This is the debut of a new blog feature, to run through the election, in which I decide whether I think a particular campaign controversy should matter to people. Not analyzing whether it will matter in the final election tally, but judging whether it seems like it should matter to people as they size up the candidates. I'll make my ruling, and then you can all weigh in with yours.
For example, the one I'll debut with today is Scott Brown claiming credit for the STOCK Act bill that was really not his.
As a factual matter, Brown is clearly fudging the truth, especially in the particular wording he's chosen -- unneccessarily -- for his recent TV ad. The bill that passed is not his bill.
I'd also argue that the ad is pretty bogus in other ways, such as his narrative of discovering, upon reaching Washington, that his fellow legislators were pulling this insider-training scam.
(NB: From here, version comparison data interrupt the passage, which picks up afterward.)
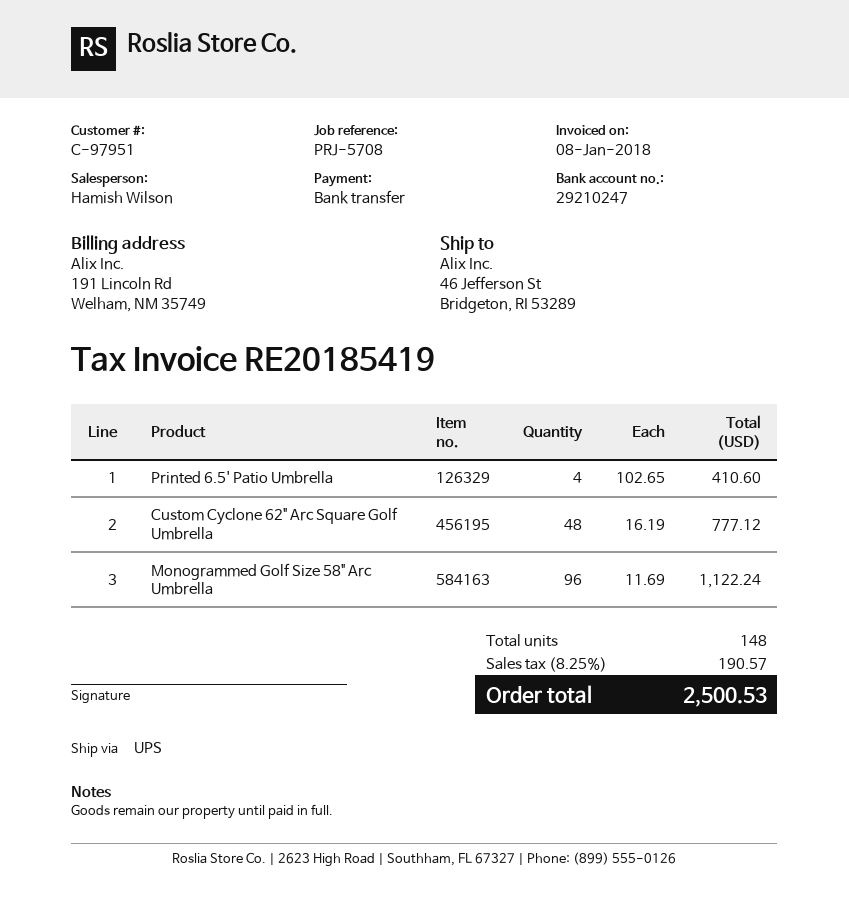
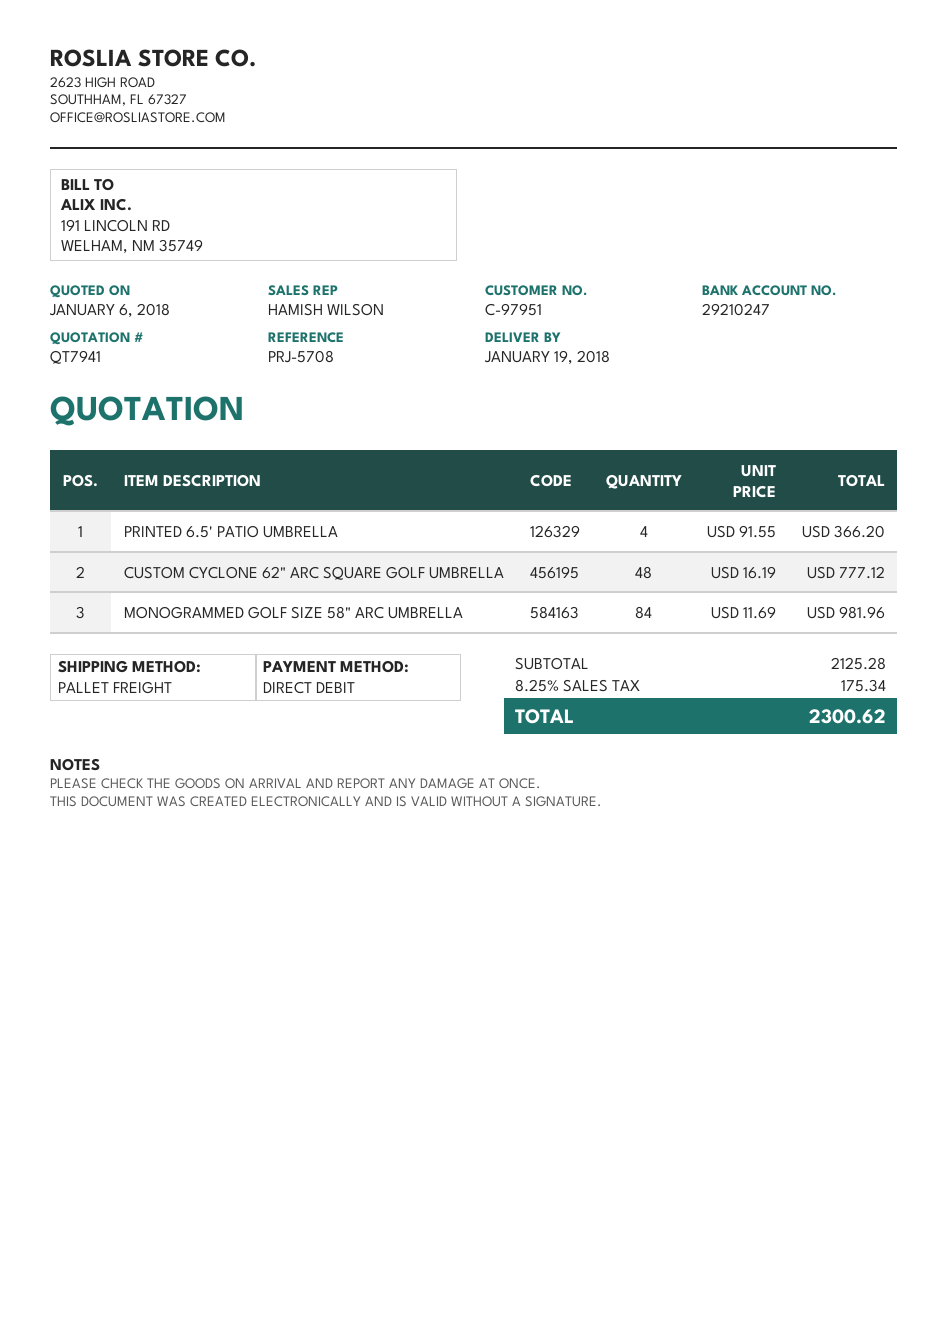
payment method: bank transfer -> direct debit
shipping method: UPS -> pallet freight
Printed 6.5' Patio Umbrella: 4 x 102.65 = 410.60 -> 4 x 91.55 = 366.20
Monogrammed Golf Size 58" Arc Umbrella: 96 x 11.69 = 1122.24 -> 84 x 11.69 = 981.96
tax: 8.25% = 190.57 -> 8.25% = 175.34
total: 2500.53 -> 2300.62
That's not really quite right; he glommed onto the topic after a book and 60 Minutes feature drew popular attention to the issue.
In any event, I find that I don't really care. Yeah, he's fibbing a little, but whatever. He grabbed onto a trendy, anti-Washington, do-gooder bill, and helped get it passed so that he could boast about it, and now he's boasting about it. The details don't strike me as all that important.
So, yes, he should be goaded by the Globe and others to be honest. But should voters care and hold it against him? Meh.
Now here's the big question for this exciting new feature: what should the ruling be? Is it "Care/Don't Care"? "Do I Give A Rat's Ass?" Or should there be a scale, from <yawn> to Outrage!
If it's Care/Don't Care, I'm giving this one a "Don't Care." Please comment on whether you agree or not, and also what you think the ruling and the name of the feature should be.